The problem is the following. Let $B_1(0)=\lbrace z\in \mathbb{C}: |z|<1\rbrace$ and consider a holomorphic function $f:B_1(0)\to \mathbb{C}$ such that $|f^{\prime}(z)|\leq \frac{1}{1-|z|}$ for all $z\in B_1(0)$. Show that $$|\frac{f^{n}(0)}{n!}|\leq e$$ where $f^n(0)$ denote the $n$-th derivative of $f$ evaluated in $0$.

I already take arround four hours and don not get a good idea.

Attempt. First of all I try join the information about each coefficient of the taylor series of $f$. Since $B_1(0)$ is convex then it is simply connected and since $f$ is holomorphic we have by Cauchy integral Formula that for each $0<r<1$ and closed curve $\gamma:[0,2\pi]\to B_1(0)$ given by $\gamma(t)=re^{2\pi it}$ $$f^n(0)I(\gamma,0)=\frac{1}{2\pi i}\int_{\gamma}\frac{f(z)}{z^{n}}dz$$ and thus

$$\left|\frac{f^{n}(0)}{n!}\right|\leq \frac{\operatorname{sup}_{z\in \gamma}|f(z)|}{r^{n}}$$

And this is all the information that I get from this.

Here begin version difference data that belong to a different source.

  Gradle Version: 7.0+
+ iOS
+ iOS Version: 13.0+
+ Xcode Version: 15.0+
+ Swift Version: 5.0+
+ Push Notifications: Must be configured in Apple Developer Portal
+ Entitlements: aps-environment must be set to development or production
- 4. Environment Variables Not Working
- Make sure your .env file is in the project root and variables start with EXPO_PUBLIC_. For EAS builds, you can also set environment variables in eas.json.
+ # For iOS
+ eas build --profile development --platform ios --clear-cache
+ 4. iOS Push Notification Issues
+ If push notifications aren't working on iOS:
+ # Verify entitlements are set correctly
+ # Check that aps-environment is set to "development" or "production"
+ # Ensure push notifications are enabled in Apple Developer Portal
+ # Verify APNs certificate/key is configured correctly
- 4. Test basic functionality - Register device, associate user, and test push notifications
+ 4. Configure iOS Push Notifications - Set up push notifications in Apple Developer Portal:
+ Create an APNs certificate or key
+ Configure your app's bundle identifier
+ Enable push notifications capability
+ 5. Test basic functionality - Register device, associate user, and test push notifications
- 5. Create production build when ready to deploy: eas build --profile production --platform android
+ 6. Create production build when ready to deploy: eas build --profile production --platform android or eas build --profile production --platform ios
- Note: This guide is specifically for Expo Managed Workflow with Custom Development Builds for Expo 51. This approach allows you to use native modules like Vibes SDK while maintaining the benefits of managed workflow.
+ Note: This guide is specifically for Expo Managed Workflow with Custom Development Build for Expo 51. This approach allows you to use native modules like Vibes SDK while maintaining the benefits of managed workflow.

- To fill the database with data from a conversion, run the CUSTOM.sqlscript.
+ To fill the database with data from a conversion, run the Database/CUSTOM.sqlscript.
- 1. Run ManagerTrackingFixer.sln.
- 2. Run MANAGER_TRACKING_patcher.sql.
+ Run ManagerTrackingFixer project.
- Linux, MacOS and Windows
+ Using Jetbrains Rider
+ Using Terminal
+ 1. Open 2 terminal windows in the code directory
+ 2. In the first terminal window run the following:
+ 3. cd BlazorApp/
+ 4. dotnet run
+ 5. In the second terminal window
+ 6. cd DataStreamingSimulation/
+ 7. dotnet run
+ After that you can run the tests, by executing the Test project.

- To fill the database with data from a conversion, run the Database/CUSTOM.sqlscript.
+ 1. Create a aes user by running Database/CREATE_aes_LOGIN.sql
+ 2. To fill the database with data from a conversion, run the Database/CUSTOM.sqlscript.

For other side, the bound in the derivative of $f$ tell me that for $z=0$ we have that $|f^{\prime}(0)|\leq 1$. This lead me the possible intuition that I can also bound the other coefficients by $1$.

This is all the things that I have in mind, but I look myself too far of the solution. Any idea or hint is welcome.

Update

From the hints given in the comments.

Let $g:B_1(0)\to \mathbb{C}$ given by $g(z)=f^{\prime}(z)$ and notice that since $f$ is holomorphic in a simply connected set, then all their derivatives exists and also are holomorphic in $B_1(0)$. Thus we can also apply the Cauchy Integral formula to $g$ in the point $z_0=0$ to conclude that for each $n\in \mathbb{N}$ and closed curve $\gamma_n:[0,2\pi]\to \mathbb{C}$ given by $\gamma(t)=r_ne^{2\pi it}$. we have

$$\left| \frac{g^{n}(0)}{n!}\right|\leq \frac{1}{2\pi}\cdot |g(z)|\cdot 2\pi=\frac{\frac{1}{1-r_n}}{r_{n}^{n}}$$

And since $g=f^{\prime}$ we get $g^{n}(0)=f^{n+1}(0)$. Moreover, since $|g(z)|\leq \frac{1}{1-|z|}$ for all $z\in B_1(0)$ we conclude

$$ \left| \frac{f^{n+1}(0)}{n!}\right|\leq \frac{\frac{1}{1-r_n}}{r_{n}^{n}} $$

and if we multiply by $(n+1)^{-1}$ both sides, then $$ \left| \frac{f^{n+1}(0)}{(n+1)!}\right|\leq \frac{\frac{1}{1-r_n}}{r_{n}^{n}(n+1)}$$ for each $n\in \mathbb{N}$

Finally, is sufficient choose a correct sequence of radius. For this we can choose for each $n\in \mathbb{N}$ the closed curve $\gamma_n:[0,2\pi]\to \mathbb{C}$ given by $\gamma(t)=(1-\frac{1}{n+1})e^{2\pi i t}$ for which we have

$$\left| \frac{f^{n+1}(0)}{(n+1)!}\right|\leq \frac{1}{(1-\frac{1}{n+1})^{n}}$$ and taking $n\to \infty$ we have

$$\left| \frac{f^{n+1}(0)}{(n+1)!}\right|\leq e$$ as desired.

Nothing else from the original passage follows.